The first question is, does our CID have software floating-point, or hardware (vector) floating point? This matters matters matters.
# readelf -A /proc/self/exe | grep Tag_ABI_VFP_args
#

Well, no response, so the Tegra3 is soft floating point, meaning we will cross-compile with gcc-arm-linux-gnueabi and gcc-arm-linux-gnueabi, not gcc-arm-linux-gnueabihf and binutils-arm-linux-gnueabihf (as for the RPi).

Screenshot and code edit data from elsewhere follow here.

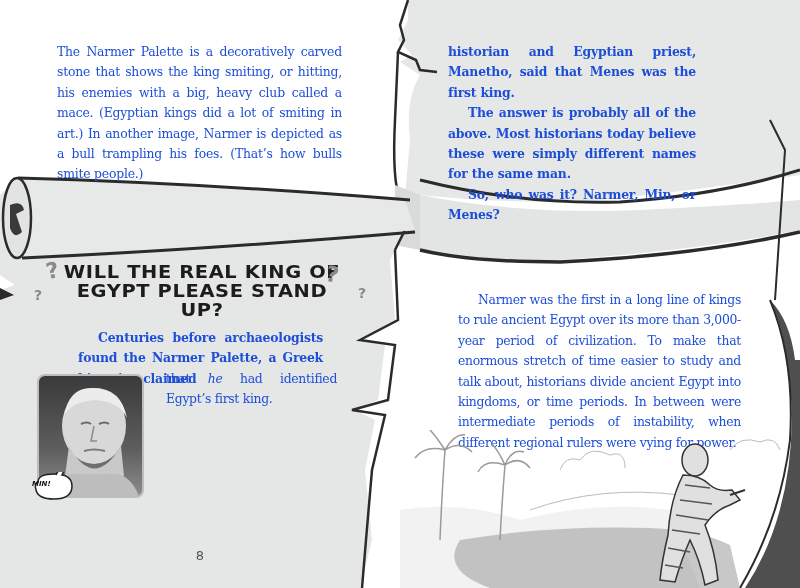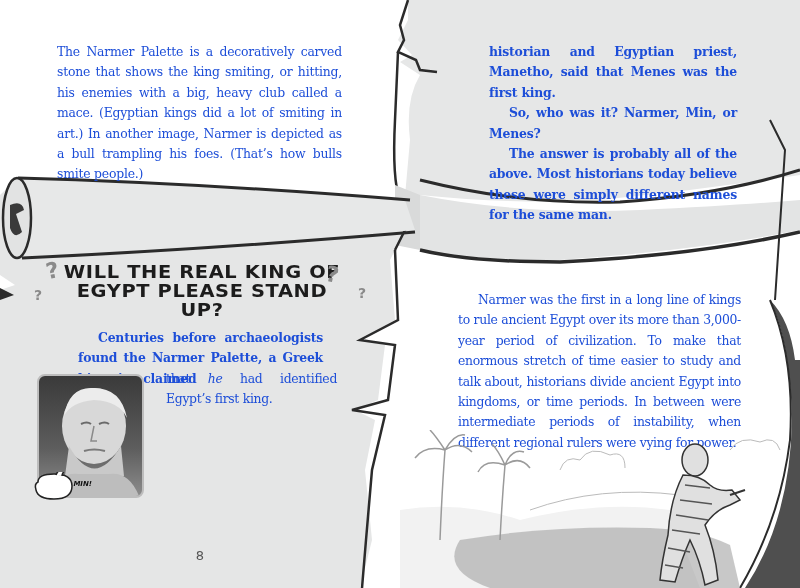"historian and Egyptian priest, Manetho," #top-right-text { left: 489px -> 448px }
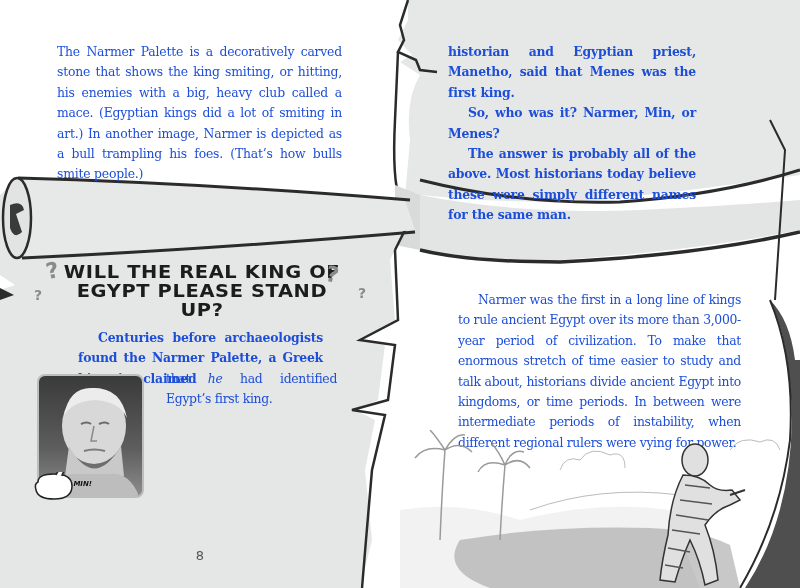"So, who was it? Narmer," p.indent { order: before "The answer is probably all" -> after "The answer is probably all" }
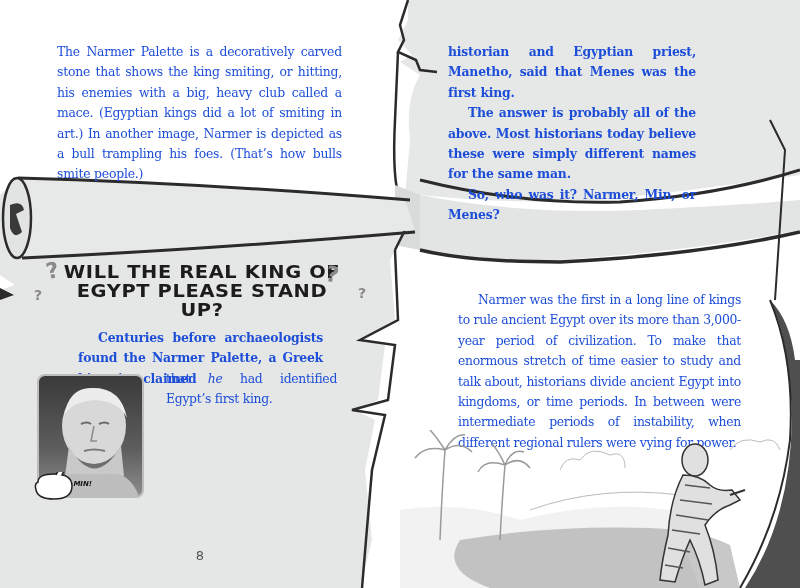"MIN!" #bubble-label { left: 48px -> 32px; text-align: right -> left }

It's important that you do this cross-compile in an Ubuntu release which is the same or similar to that in your CID. So download that .iso, install it, and work in there.

Then in that VM:
# apt install git make gcc-arm-linux-gnueabi binutils-arm-linux-gnueabi
# cd /usr/local/src
# git clone https://github.com/WireGuard/wireguard-tools
# cd wireguard-tools/src
# make CC=arm-linux-gnueabi-gcc target.arch=armv7l

CC wg.o
CC config.o
CC curve25519.o
CC encoding.o
CC genkey.o
CC ipc.o
CC pubkey.o
CC set.o
CC setconf.o
CC show.o
CC showconf.o
CC terminal.o
LD wg

You don't know how pretty this was, after days of struggle...

Then scp wg over to your CID into /var/solar/assets/ and in /var/solar/scripts.conf, uncomment the wireguard-over-cell.sh script.